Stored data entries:
__________
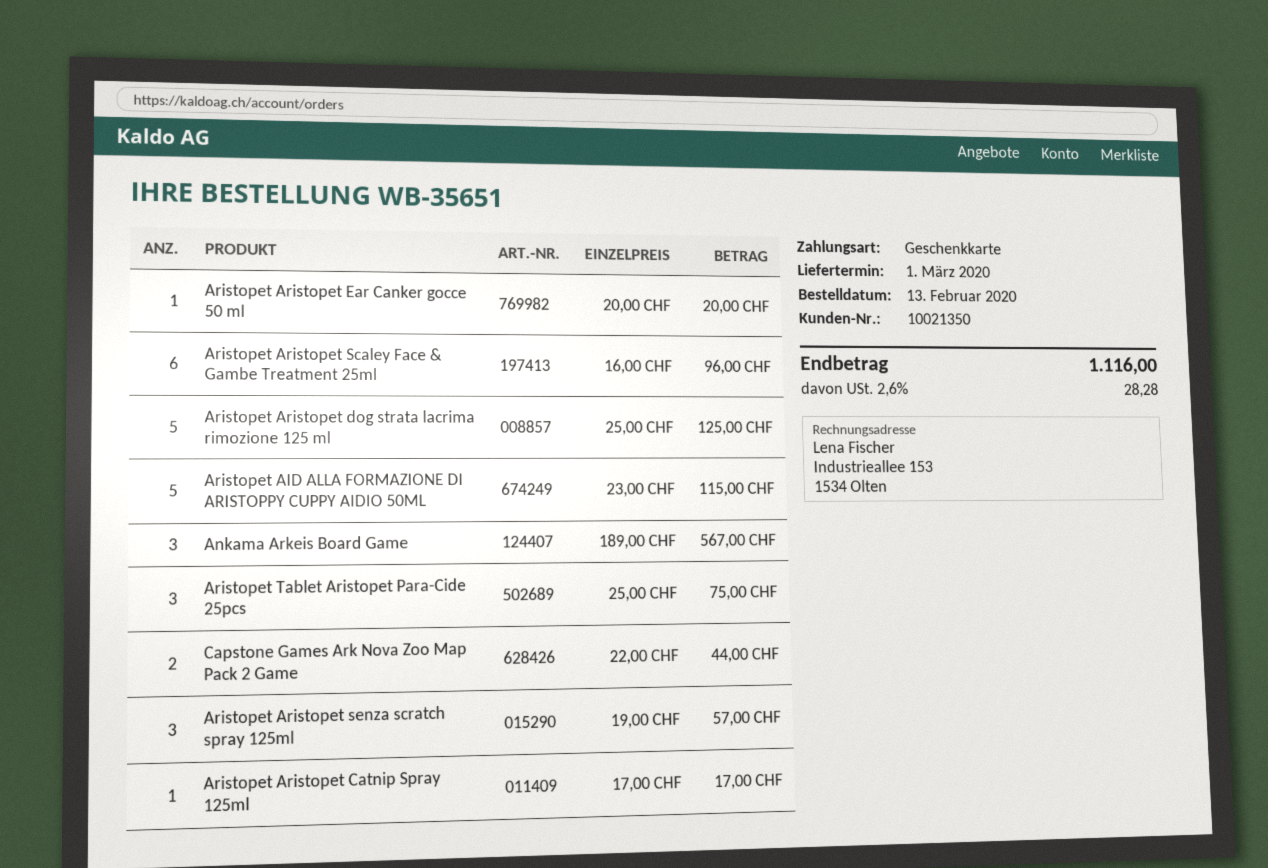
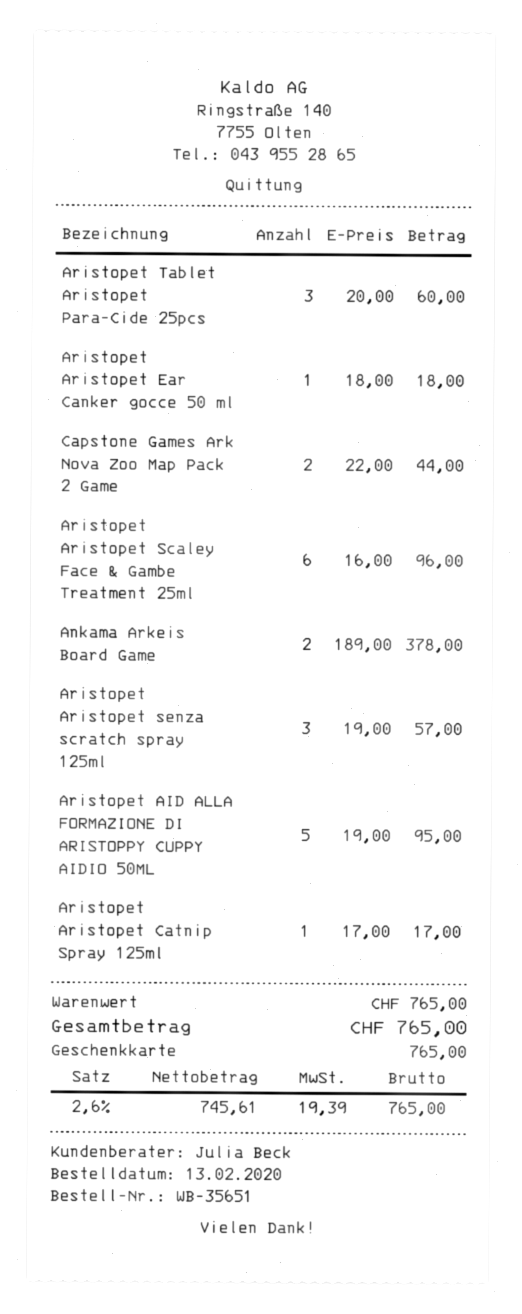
Aristopet Aristopet Ear Canker gocce 50 ml: 1 x 20.00 = 20.00 -> 1 x 18.00 = 18.00
Aristopet Aristopet dog strata lacrima rimozione 125 ml: 5 x 25.00 = 125.00 -> none
Aristopet AID ALLA FORMAZIONE DI ARISTOPPY CUPPY AIDIO 50ML: 5 x 23.00 = 115.00 -> 5 x 19.00 = 95.00
Ankama Arkeis Board Game: 3 x 189.00 = 567.00 -> 2 x 189.00 = 378.00
Aristopet Tablet Aristopet Para-Cide 25pcs: 3 x 25.00 = 75.00 -> 3 x 20.00 = 60.00
tax: 2.6% = 28.28 -> 2.6% = 19.39
total: 1116.00 -> 765.00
__________
● **TASK OBJECTIVE**
The pictures alone are to be left out when the data above is copied; all else must match exactly.

● **RESPONSE TO THE EXERCISE**
Aristopet Aristopet Ear Canker gocce 50 ml: 1 x 20.00 = 20.00 -> 1 x 18.00 = 18.00
Aristopet Aristopet dog strata lacrima rimozione 125 ml: 5 x 25.00 = 125.00 -> none
Aristopet AID ALLA FORMAZIONE DI ARISTOPPY CUPPY AIDIO 50ML: 5 x 23.00 = 115.00 -> 5 x 19.00 = 95.00
Ankama Arkeis Board Game: 3 x 189.00 = 567.00 -> 2 x 189.00 = 378.00
Aristopet Tablet Aristopet Para-Cide 25pcs: 3 x 25.00 = 75.00 -> 3 x 20.00 = 60.00
tax: 2.6% = 28.28 -> 2.6% = 19.39
total: 1116.00 -> 765.00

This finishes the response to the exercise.